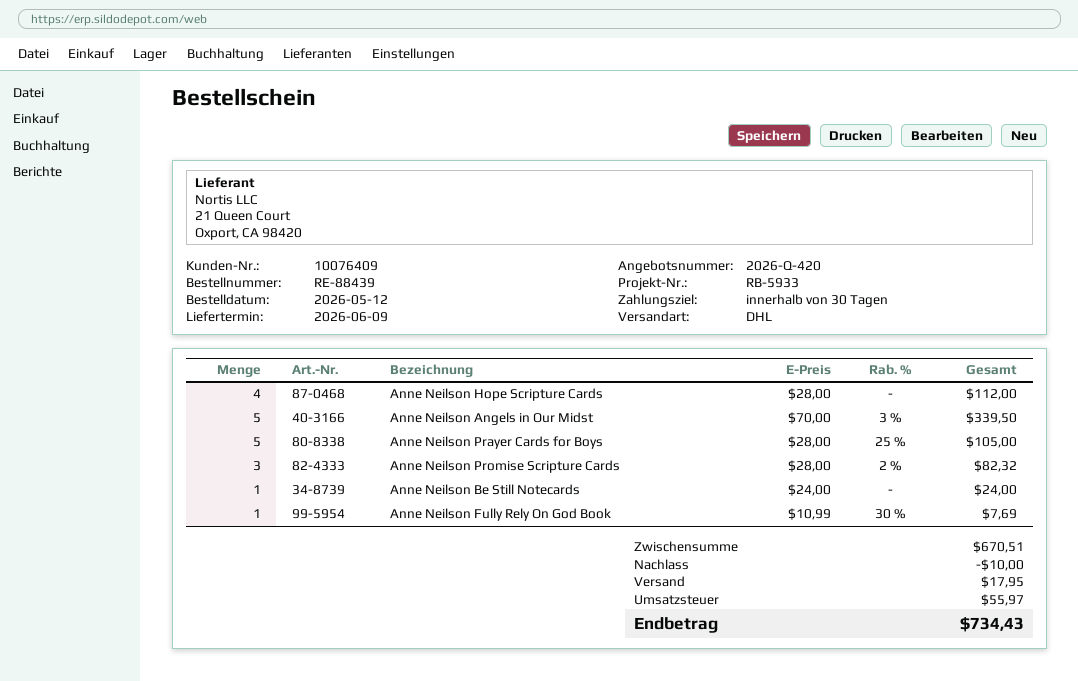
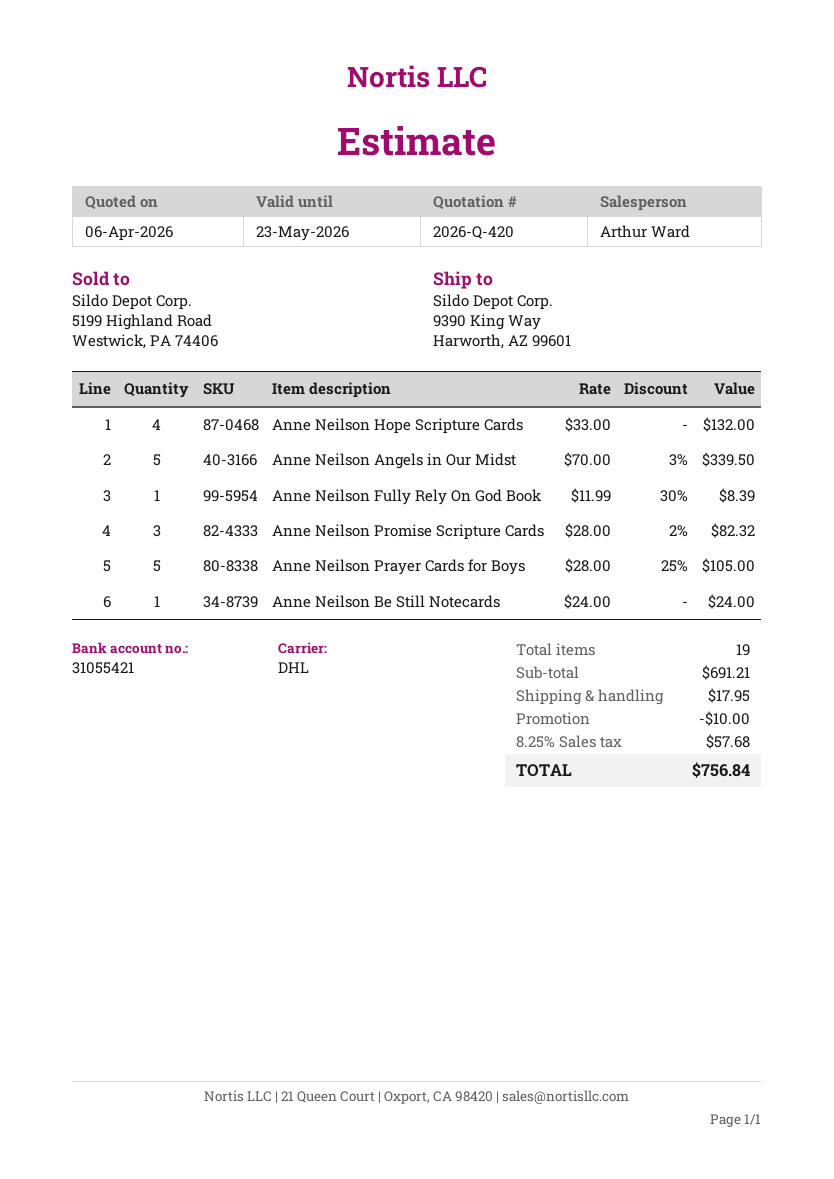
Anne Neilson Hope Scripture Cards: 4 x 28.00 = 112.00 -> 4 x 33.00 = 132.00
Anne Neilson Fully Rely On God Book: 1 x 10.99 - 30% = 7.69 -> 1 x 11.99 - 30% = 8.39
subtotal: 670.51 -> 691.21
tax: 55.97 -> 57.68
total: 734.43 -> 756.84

········

- _EXERCISE PROMPT_: Every line of the data should be copied as it stands, without the images.

- _ANSWER FOR THE TASK_:
Anne Neilson Hope Scripture Cards: 4 x 28.00 = 112.00 -> 4 x 33.00 = 132.00
Anne Neilson Fully Rely On God Book: 1 x 10.99 - 30% = 7.69 -> 1 x 11.99 - 30% = 8.39
subtotal: 670.51 -> 691.21
tax: 55.97 -> 57.68
total: 734.43 -> 756.84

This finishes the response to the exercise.